Summary

From: Kiran Kumar Gollu <kkgollu_at_cs.toronto.edu>
Date: Tue, 28 Nov 2006 08:01:08 -0500

This paper brings out an important problem: achieving global stability
among local people with competing interests. Traditionally, Internet
designers, users or operators shared a common purpose of transferring
packets over the network. Now, this no longer holds. The important and
powerful players of the Internet are at odds with each other. A simple
example is ISP must interconnect but ISPs are fierce competitors. Internet
has been designed by designers but its behavior is no longer predictable.

The paper brings out fundamental differences between mechanisms of
engineering and society, and the players that populate our field. It
outlines the design principles to accommodate within the Internet
mechanisms of society as well as those of engineering.

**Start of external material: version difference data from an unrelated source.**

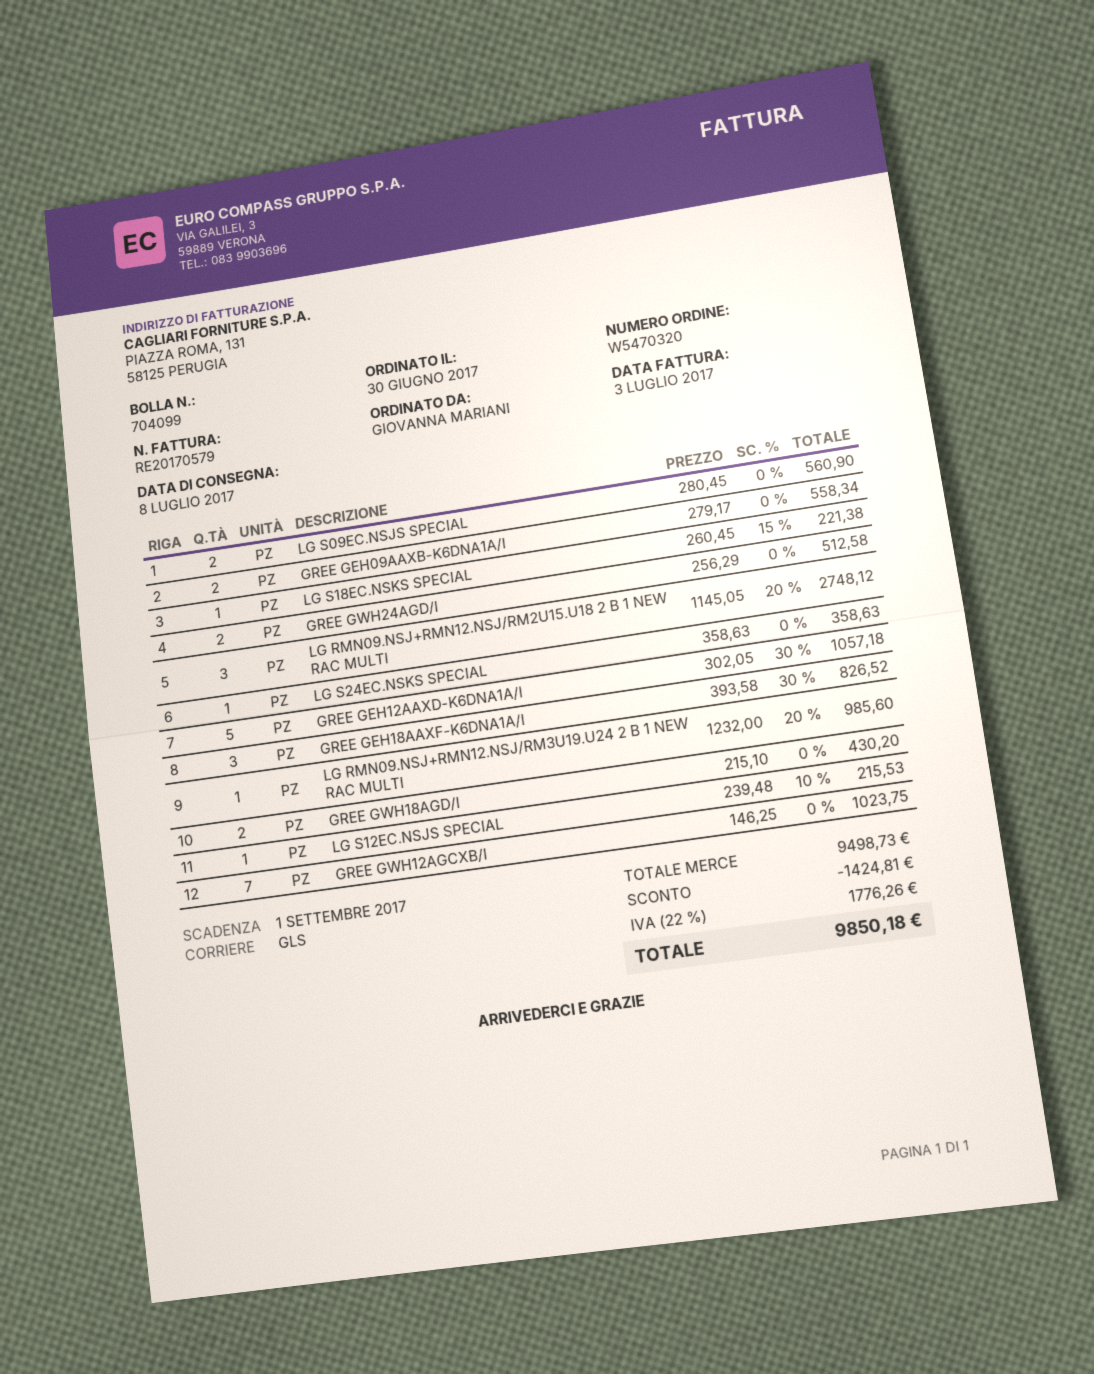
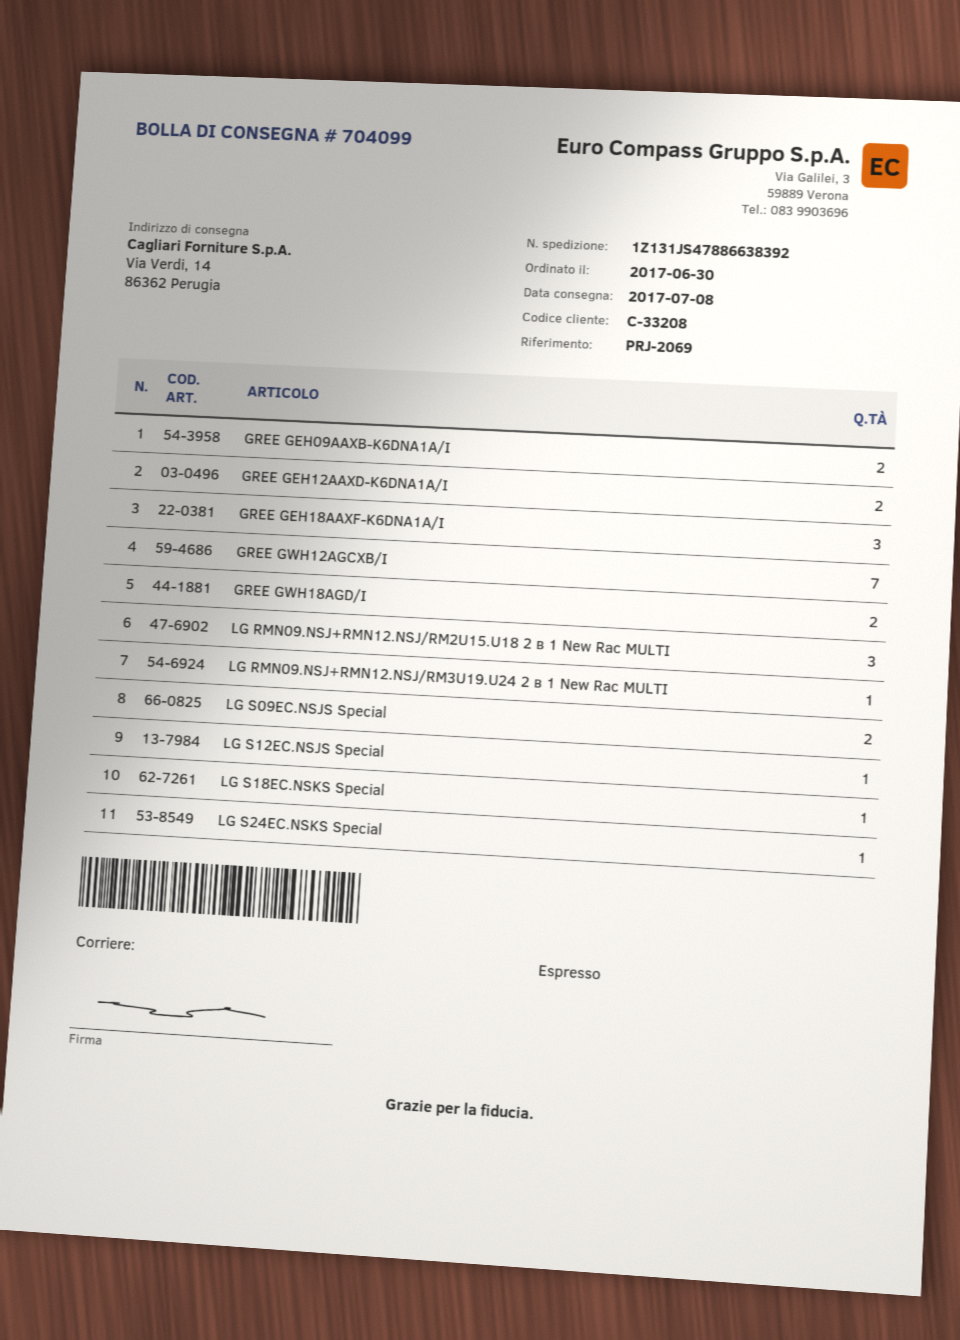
shipping method: GLS -> express
GREE GWH24AGD/I: 2 -> none
GREE GEH12AAXD-K6DNA1A/I: 5 -> 2

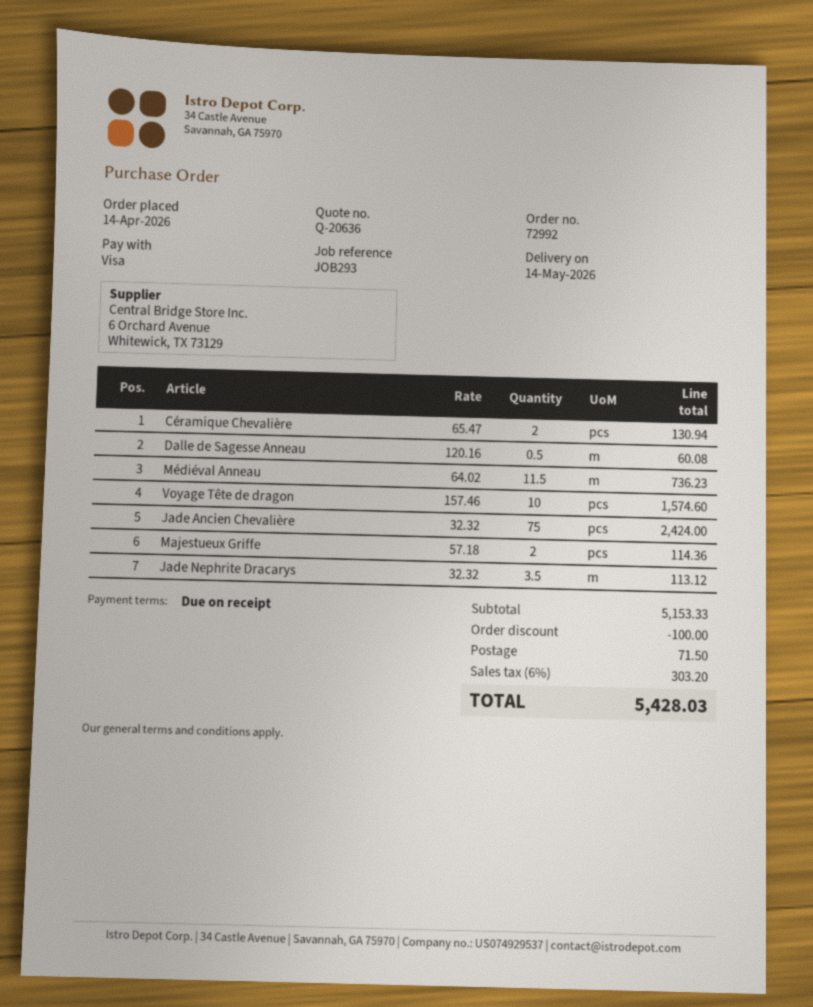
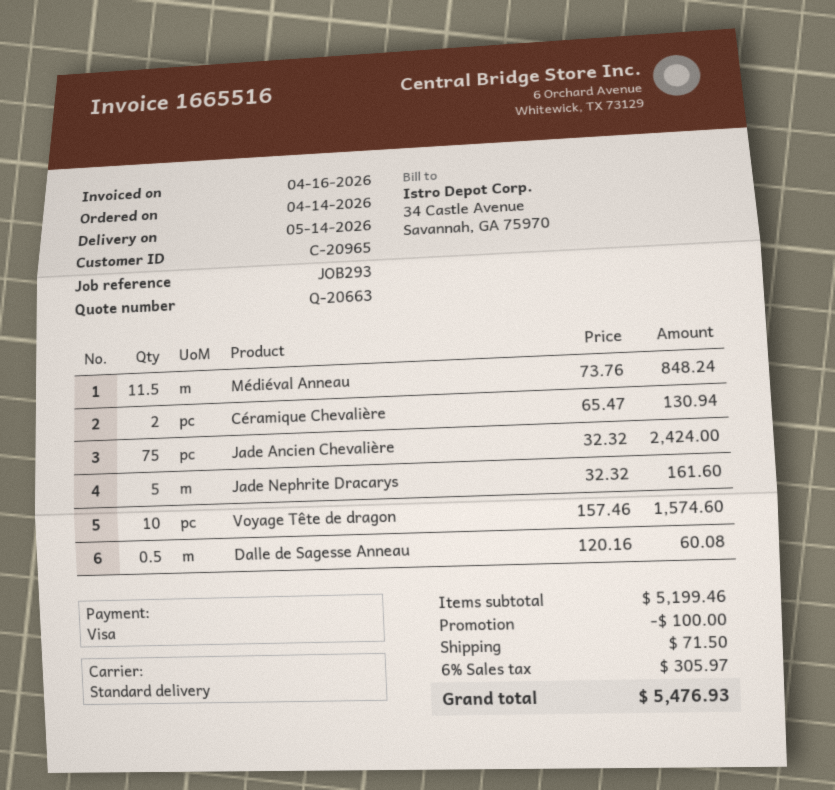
quote number: Q-20636 -> Q-20663
Médiéval Anneau: 11.5 x 64.02 = 736.23 -> 11.5 x 73.76 = 848.24
Majestueux Griffe: 2 x 57.18 = 114.36 -> none
Jade Nephrite Dracarys: 3.5 x 32.32 = 113.12 -> 5 x 32.32 = 161.60
subtotal: 5153.33 -> 5199.46
tax: 6% = 303.20 -> 6% = 305.97
total: 5428.03 -> 5476.93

The basic idea is to design systems that accommodate variation for
outcome. The paper claims to design systems so that design is modularized
along tussle boundaries and designers should design for choice to permit
different players to express their preferences. It also explains different
flavors of tussles and why tussles often occur across interfaces.

The paper discusses the aspects of tussle through examples and illustrate
the how the design principles can be applied in practice. For example,
providing fiber based residential broadband access is motivated by the
principle of design of choice and as well by the recognition of tussle
boundaries. Though it is good to define that protocols that have clear
tussle boundaries defined, sometime it may be difficult to define the
boundaries in advance. They evolve as the system grows. In fact this was
the case with Internet. So, I fell that it is important designers should
consider these principles, however, they may not have clear tussle
boundaries defined for all cases before that protocols are designed.

The author also calls for clear separation of policy and mechanism. True
value neutral design is difficult in practice. However, one of most
important design challenge is to discover the part of mechanism that can
be divorced from policy.

Some of the design concepts stated in the paper may conflict with the end
to end argument. For example, end to end arguments call for transparency
whereas loss of trust calls for less transparency.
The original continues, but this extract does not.